発熱:38℃以上の発熱が5日以上続きます。抗菌薬は無効で、通常の解熱剤では熱がほとんど下がりません。
四肢末端の変化:急性期には指趾先が赤くなり、手背、足背が腫れます。これは指で押してもあとが残らないため、硬性浮腫と呼ばれます。1週間以後の回復期には爪と指先の移行部から皮膚の皮が剥がれ始め、これは手の平、足の裏では膜の様に"ペロン"と剥がれます。
皮疹:胸、腹などを中心に麻疹様、風疹様、蕁麻疹様など不定の皮疹がみられます。普通は、水ぶくれ(水疱)をつくることはありません。また、BCG接種部位が赤くなるのが特微的で、これは他の病気ではみられない現象です。
眼球結膜充血:病初期からみられ、4−5日間続きます。眼やにはありません。
口唇、口腔所見:口唇の発赤、充血、乾燥、ひび割れ(亀裂)がみられます。口腔粘膿も赤くなり、舌は表面にぶつぶつが目立ち、いちご舌と呼ばれます。

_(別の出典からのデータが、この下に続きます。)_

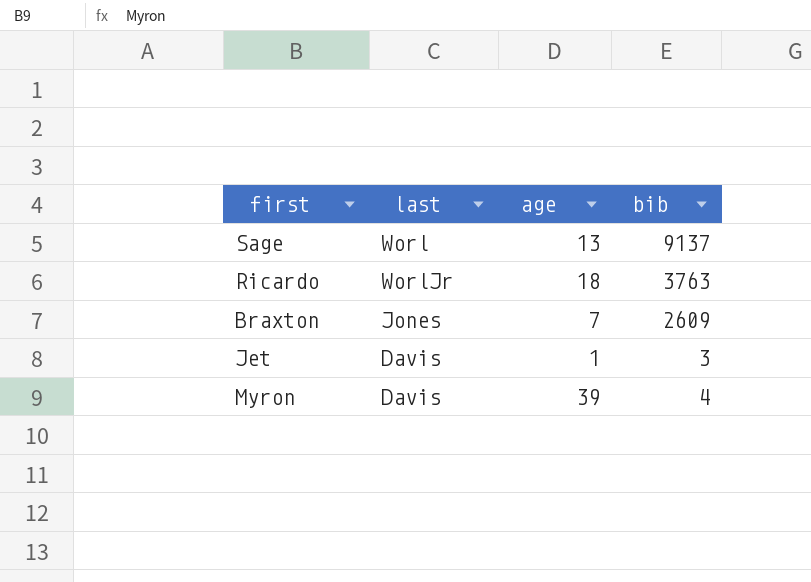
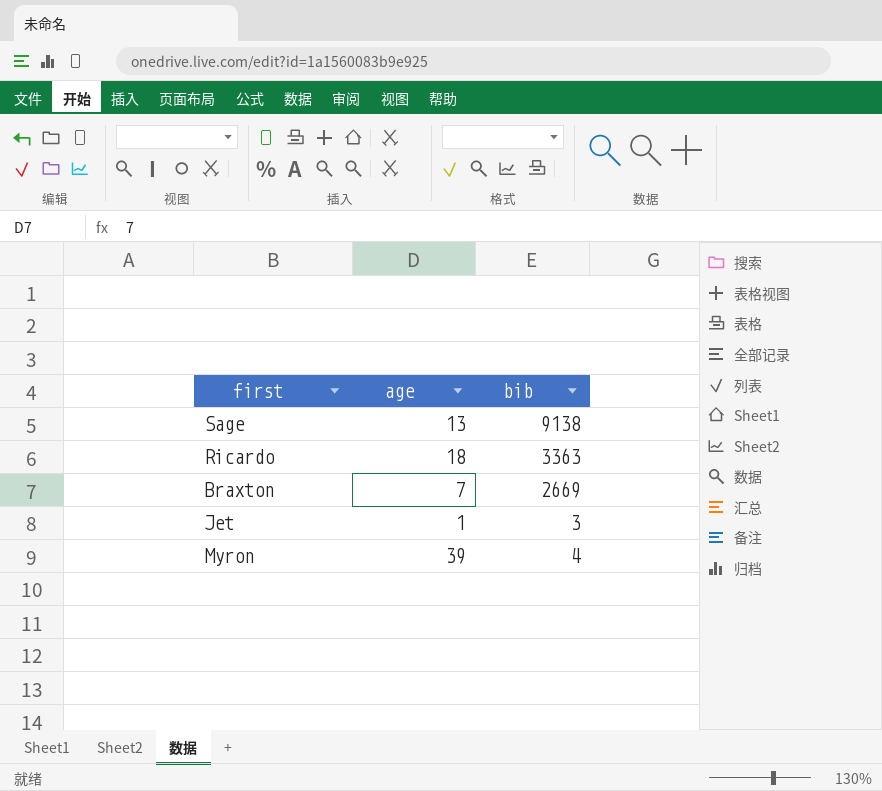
column last | position: 2 -> none
Sage | bib: 9137 -> 9138
Ricardo | bib: 3763 -> 3363
Braxton | bib: 2609 -> 2669

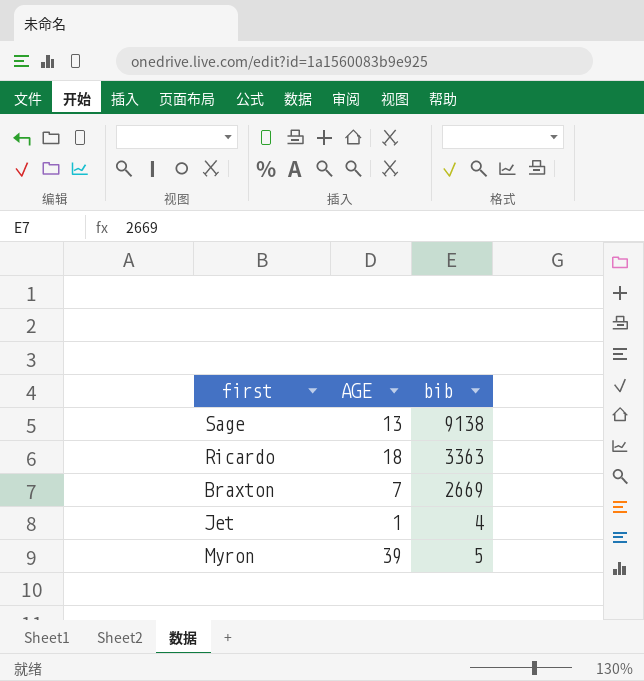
column name: age -> AGE
Jet | bib: 3 -> 4
Myron | bib: 4 -> 5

頸部リンパ節腫脹:両側性の首の痛を伴うリンパ節腫脹がみられます。
心循環器系障害:聴診上の異常(頻脈、心雑音、馬調律、微弱心音など)、心電図異常がみられます。胸部X線では、心陰影拡大し、心膜炎、胸膜炎が証明される例もあります。心エコー上、冠動脈の拡張は第5病日頃より始まり第15病日頃が最も頻度が高くみられます。
消化器症状:腹痛、下痢などのほか、麻痺性イレウス、胆嚢腫大、肝障害、黄疸がみられることがあります。
神経症状:稀に髄膜炎、けいれん、意識障害がみられます。